0

I have a data set, where we have 100,000 customer. The sum of customers revenue is 2 million.

Now, I need 4 batches from 100,000 customer i.e. 25000 each which sum to revenue of 0.5 million.

Please can you help me sql script for this

Aadil Anis
  • 1
  • 1
  • 3

2 Answers2

0

In order to extract batches you can use CTE with ROW_NUMBER() :

with cte as 
( select field1, field2, row_number() over(order by customerid) as rownum
from table)
select * from cte where rownum < 25000

Please note that this will not guarantee that the amount of revenue is 0.5

You can check the revenue by adding

 with cte as 
    ( select field1, field2, row_number() over(order by customerid) as rownum
    from table)
select sum(revenue) from cte
where rownum < 25000
0

Your best bet is probably just to put the customers into four randomized groups. With the numbers you are talking about, the values will be pretty close:

select t.*,
       ntile(4) over (order by newid()) as grp
from t;

A more canonical answer is to do a stratified sample. In general, this will do a very good job:

select t.*,
       (row_number() over (order by revenue) % 4) as grp
from t;

This is not perfect. However, there is no perfect answer to your question. After all, one customer could have half the revenue, making it impossible to answer your question with equal-sized and equal-revenue bins.
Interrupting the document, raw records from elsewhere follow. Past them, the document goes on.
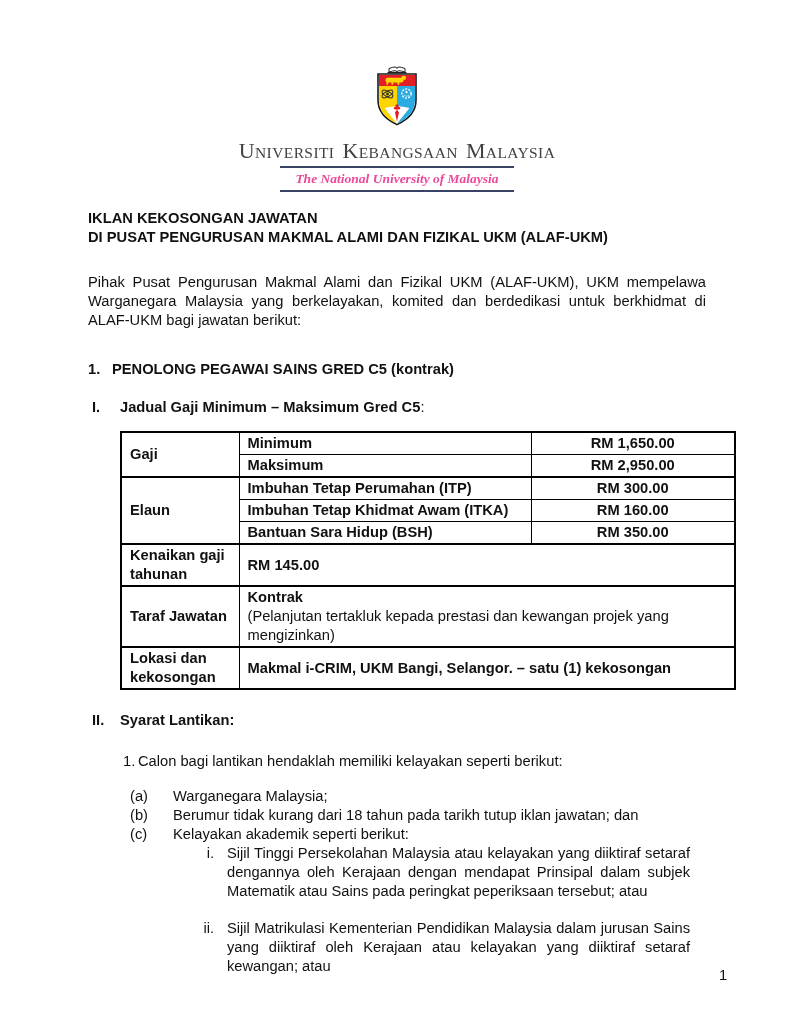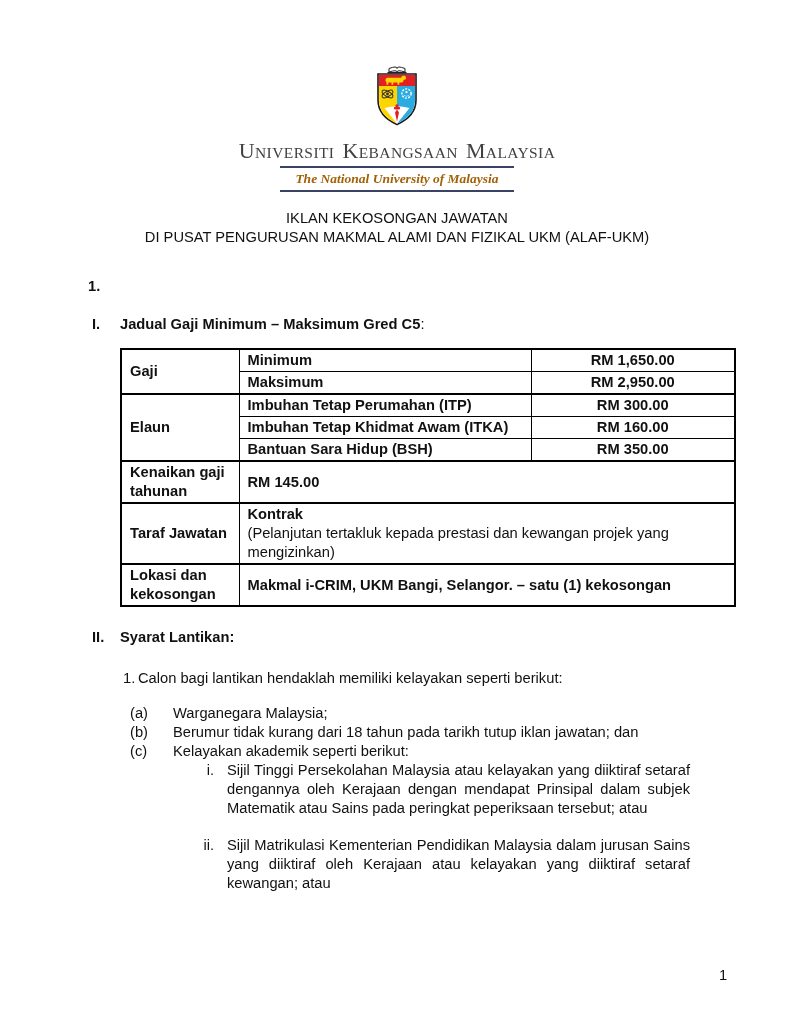--- a/index.html
+++ b/index.html
@@ -48,7 +48,7 @@
     font-style: italic;
     font-weight: bold;
     font-size: 13.5px;
-    color: #a16207;
+    color: #ec4899;
   }
 
   

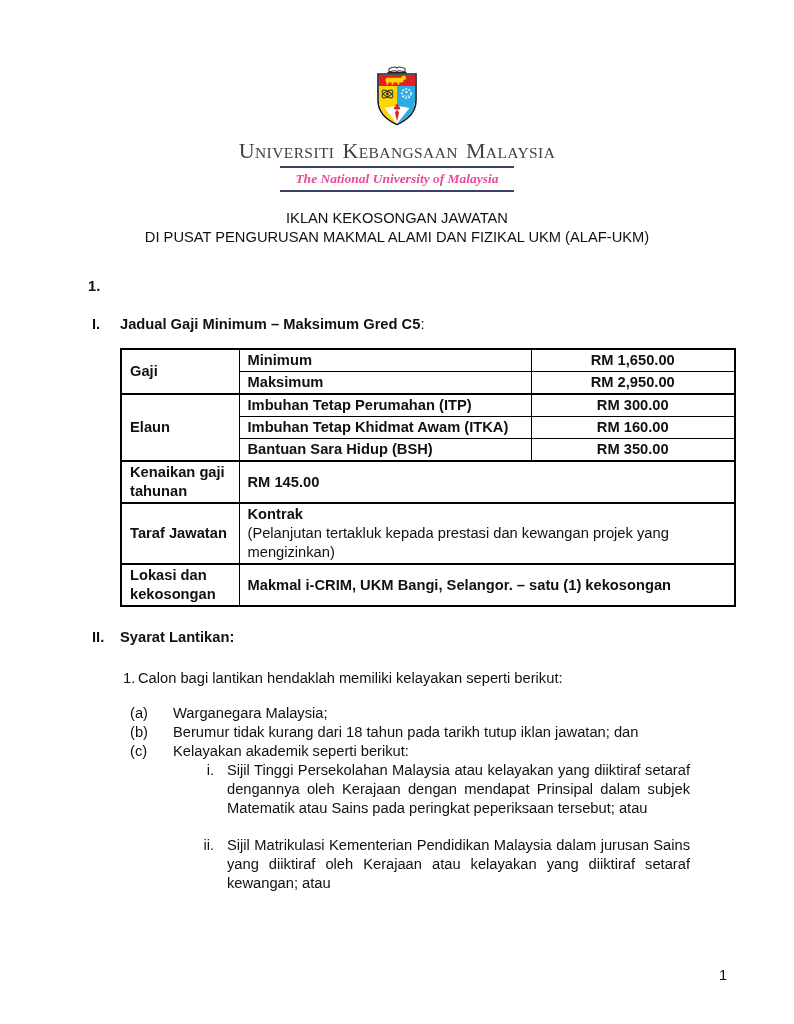--- a/index.html
+++ b/index.html
@@ -52,7 +52,7 @@
   }
 
   
-  .doc-title { margin-top: 17px; text-align: center; font-weight: normal; }
+  .doc-title { margin-top: 17px; text-align: left; font-weight: bold; }
   .intro { margin-top: 26px; text-align: justify; }
 
   .h-job { margin-top: 30px; display: flex; font-weight: bold; }

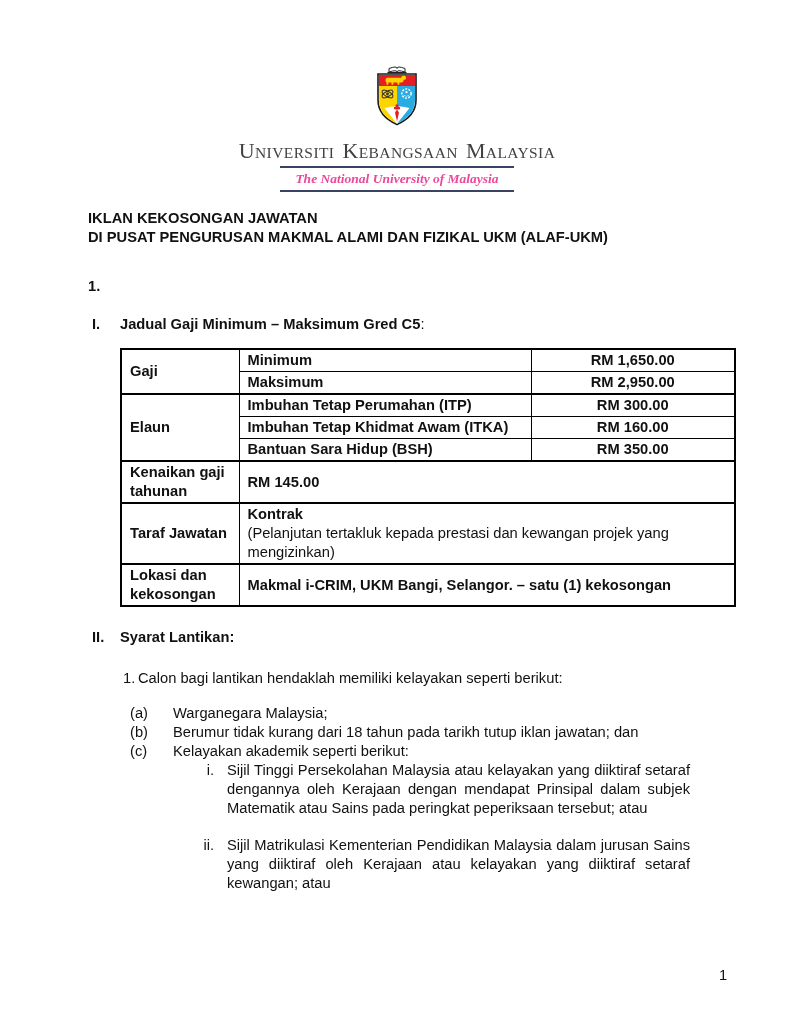--- a/index.html
+++ b/index.html
@@ -169,6 +169,7 @@
       <div>DI PUSAT PENGURUSAN MAKMAL ALAMI DAN FIZIKAL UKM (ALAF-UKM)</div>
     </div>
 
+    <p class="intro">Pihak Pusat Pengurusan Makmal Alami dan Fizikal UKM (ALAF-UKM), UKM mempelawa Warganegara Malaysia yang berkelayakan, komited dan berdedikasi untuk berkhidmat di ALAF-UKM  bagi jawatan berikut:</p>
 
     <div class="h-job">
       <span class="num">1.</span>

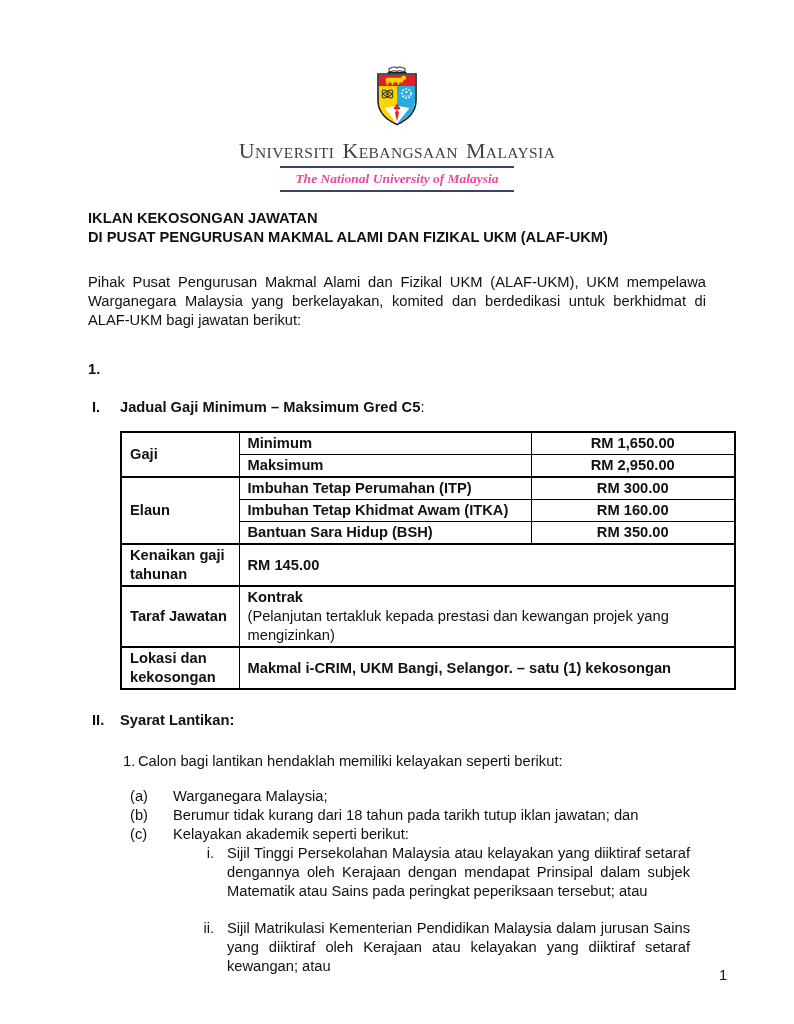--- a/index.html
+++ b/index.html
@@ -173,6 +173,7 @@
 
     <div class="h-job">
       <span class="num">1.</span>
+      <span>PENOLONG PEGAWAI SAINS GRED C5 (kontrak)</span>
     </div>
The stratification method can actually be refined for continuous values. The idea is to break the customers into n/4 bins based on revenue and then choose randomly in each group:

select t.*,
       (row_number() over (partition by bin order by newid()) % 4 as grp
from (select t.*,
             (row_number() over (order by revenue) / 4) as bins
      from t
     ) t;
Gordon Linoff
  • 1,242,037
  • 58
  • 646
  • 786